TSE:DOL
This summary was created by AI, based on 37 opinions in the last 12 months.
Dollarama Inc. (DOL-T) is facing mixed expert opinions as it navigates pressures such as high valuations and softening same-store sales growth in Canada. While analysts acknowledge DOL's strong performance and potential for international expansion, particularly in Latin America, concerns are raised about market saturation and the challenges of growing in foreign markets. Most experts note its premium valuation, highlighting it trades at high multiples, which makes it less appealing for new investors. The company is still recognized for its solid business model and resilience during economic downturns, benefiting from consumers' increasing preference for value-oriented shopping. Future growth prospects are tied to store expansions and adapting to global economic conditions, particularly the impacts of inflation and consumer spending trends.
This company has a great outlook. He has been watching and watching this one, but has not been able to pull the trigger on it. Always seemed a little bit expensive, but they keep surprising him and the earnings keep growing very, very nicely. He would like to be able to buy it at 15-16 times earnings.

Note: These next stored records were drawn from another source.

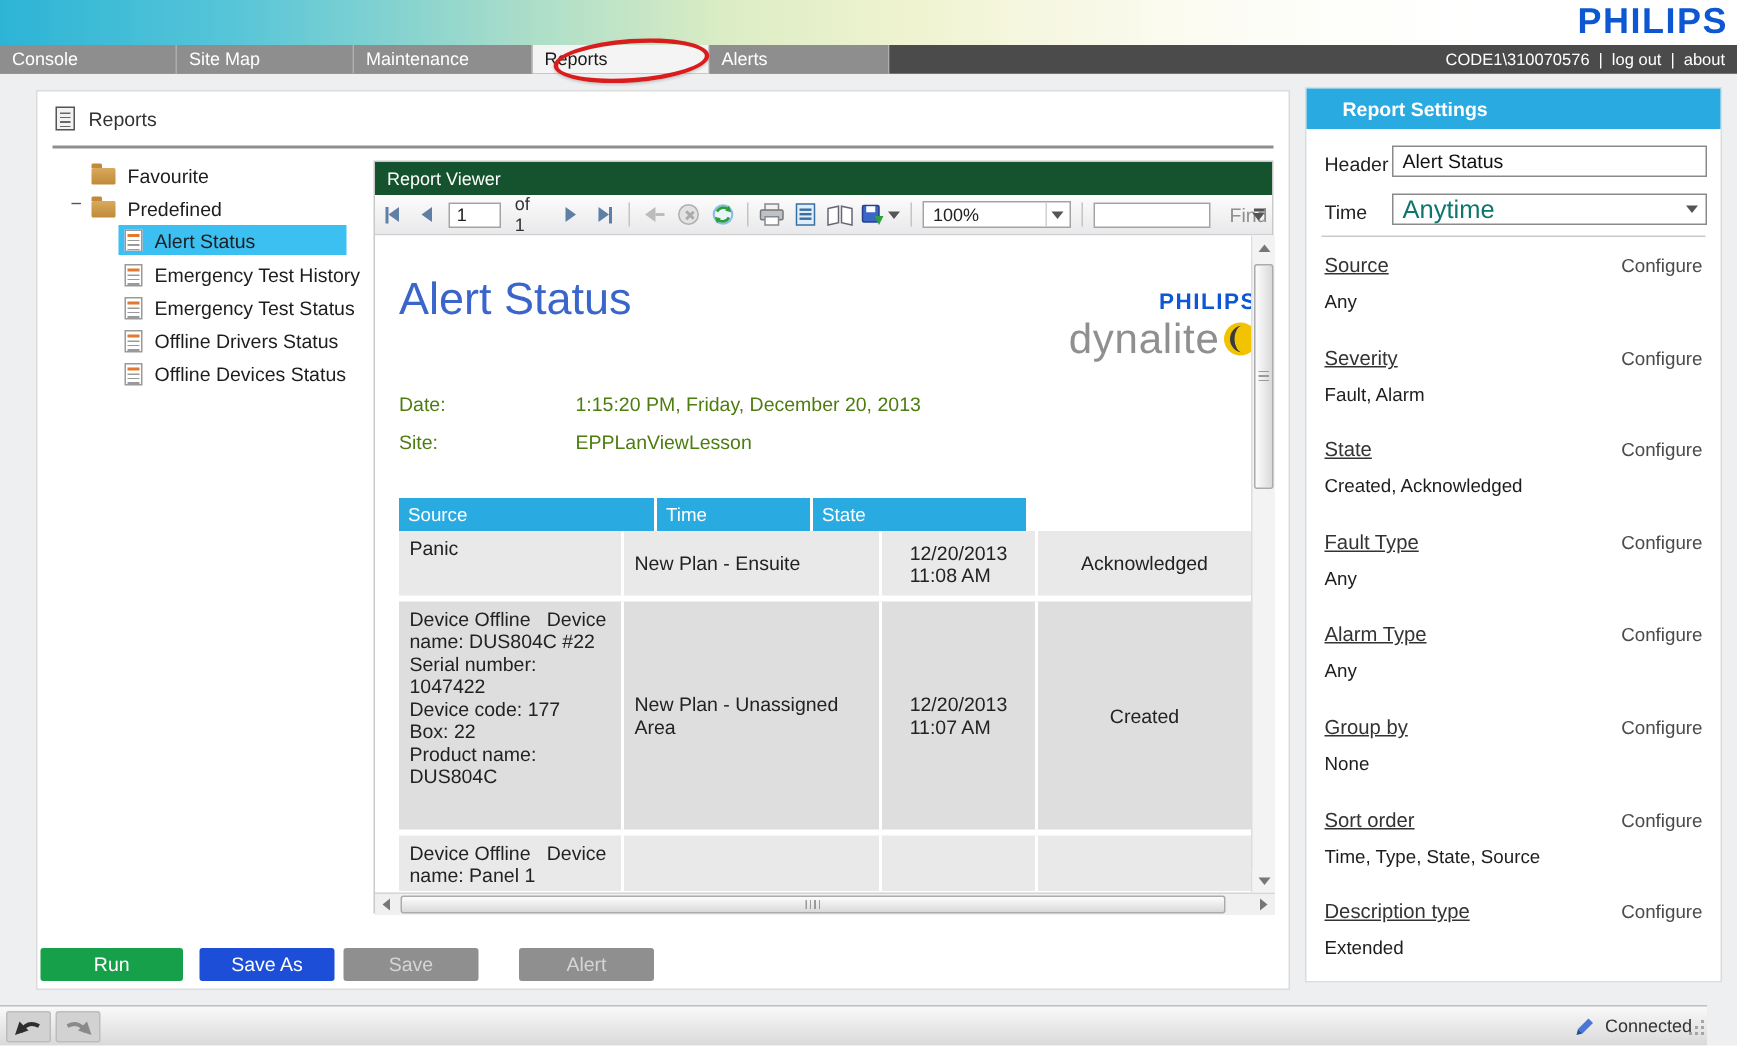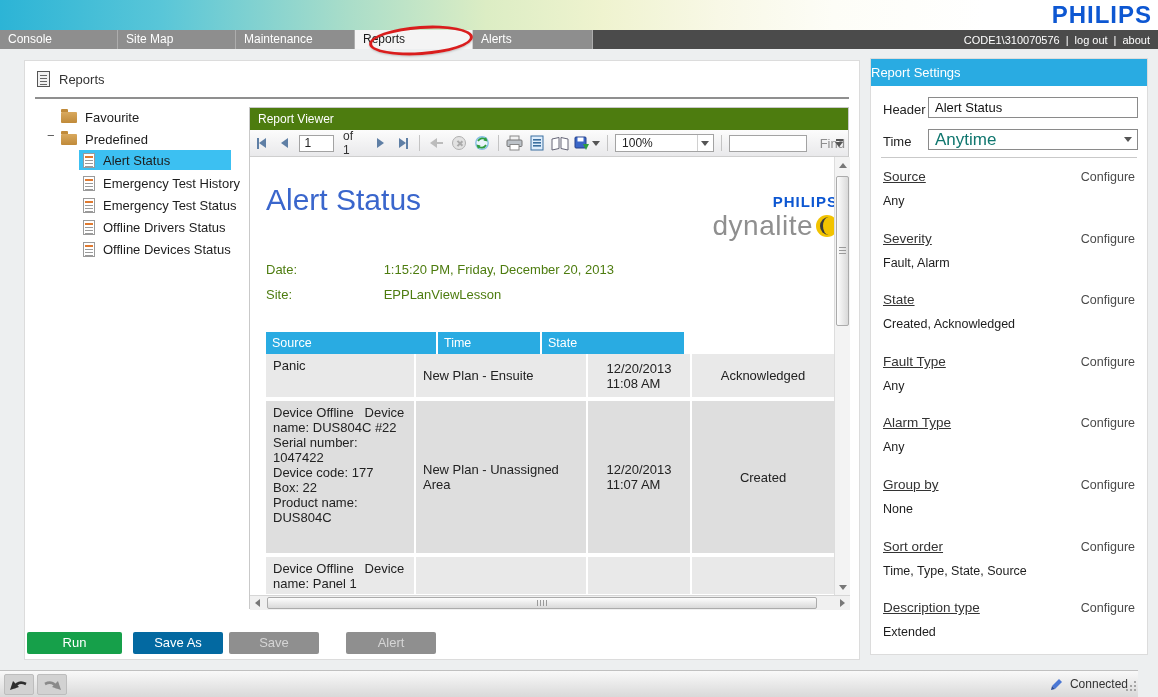--- a/index.html
+++ b/index.html
@@ -121,7 +121,7 @@
 
   
   .right-panel { position:absolute; left:870px; top:58px; width:278px; height:597px; background:#fff; border:1px solid #dcdcdc; }
-  .rs-header { height:27px; background:#29abe2; color:#fff; font-weight:normal; font-size:13px; line-height:27px; padding-left:0; }
+  .rs-header { height:27px; background:#29abe2; color:#fff; font-weight:bold; font-size:13px; line-height:27px; padding-left:24px; }
   .fld-label { position:absolute; left:12px; font-size:13px; color:#222; }
   .fld-input { position:absolute; left:57px; width:210px; height:21px; border:1px solid #8a8a8a; font-size:13px; padding-left:6px;
     font-family:"Liberation Sans",sans-serif; color:#111; }

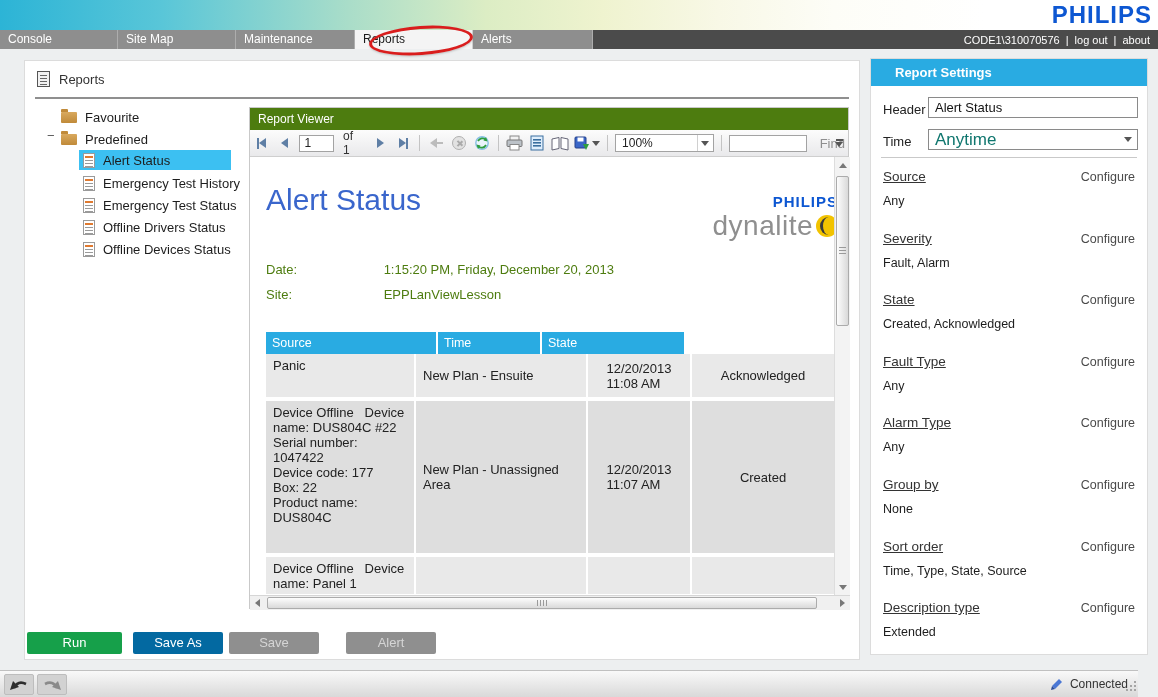--- a/index.html
+++ b/index.html
@@ -43,7 +43,7 @@
 
   
   .report-viewer { position:absolute; left:224px; top:46px; width:600px; height:502px; border:1px solid #c9c9c9; background:#fff; }
-  .rv-header { height:22px; background:#4d7c0f; color:#fff; font-size:12px; line-height:22px; padding-left:8px; }
+  .rv-header { height:22px; background:#14532d; color:#fff; font-size:12px; line-height:22px; padding-left:8px; }
   .rv-toolbar { height:27px; background:linear-gradient(#fcfcfc,#e9e9eb); border-bottom:1px solid #cfcfcf;
     display:flex; align-items:center; padding:0 3px; gap:5px; font-size:12px; color:#333; position:relative; }
   .tb-sep { width:1px; height:16px; background:#c4c4c4; margin:0 2px; }

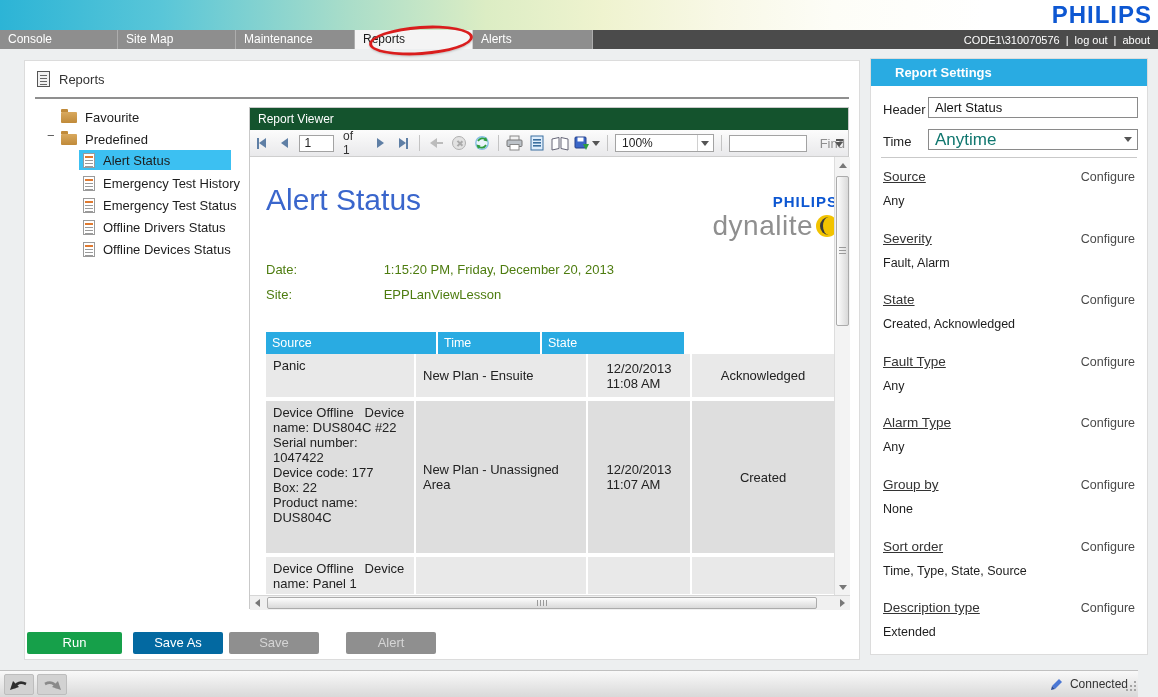--- a/index.html
+++ b/index.html
@@ -114,7 +114,7 @@
   .act-btn { position:absolute; top:571px; height:22px; border-radius:2px; font-size:13px; color:#fff; border:none;
     font-family:"Liberation Sans",sans-serif; text-align:center; line-height:22px; cursor:pointer; }
   .btn-run { left:2px; width:95px; background:#16a04a; }
-  .btn-saveas { left:108px; width:90px; background:#0369a1; }
+  .btn-saveas { left:108px; width:90px; background:#1d4ed8; }
   .btn-disabled { background:#8f8f8f; color:#d5d5d5; }
   .btn-save { left:204px; width:90px; }
   .btn-delete { left:321px; width:90px; }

Loves this one. Still opening new stores. Have been cutting costs and introducing more sophisticated systems into their stores. Before buying, wait for their earnings report on April 9th. Have preannounced that weather has not done them any favours so there might be a weaker quarter. In the long run, they still have a lot of stores to open and they are doing the right things. Good management.
Have done an amazing job in the Canadian retailing sector. So far they haven’t had too much of a series competition coming in, although there are a few. There is still room to expand most of the stores in Canada. They’ll continue to improve efficiency by taking different payment methods. Well-run. Not cheap. Buy on pullbacks.
Some of these stores and some of the more discount type of stores, especially Canadian, are reaching and going above the historical valuation norms. For the historical average PE for this stock, you are looking at 20-21 times earnings. Stock today is at 24X earnings. Unless those earnings continue to power up a bit, he feels the stock is a bit overextended on its valuation. Prefers some of the more luxury type of brand names.
One of those companies that Canadians like to second-guess. Every once in a while they miss earnings and people think it is done for. He thinks there is plenty of room left in terms of growing the number of shares and increasing the profit margin of each store. Store growth is there. Management knows exactly what they are doing. Market share is very impressive and they are becoming the dominant player in Canada. Every once in a while when they miss earnings and that is when you buy it.
There is some M&A activity in the states involving dollar stores. We haven’t quite made a higher high. Watch to see if we continue to make higher highs and higher lows. He has no strong view here.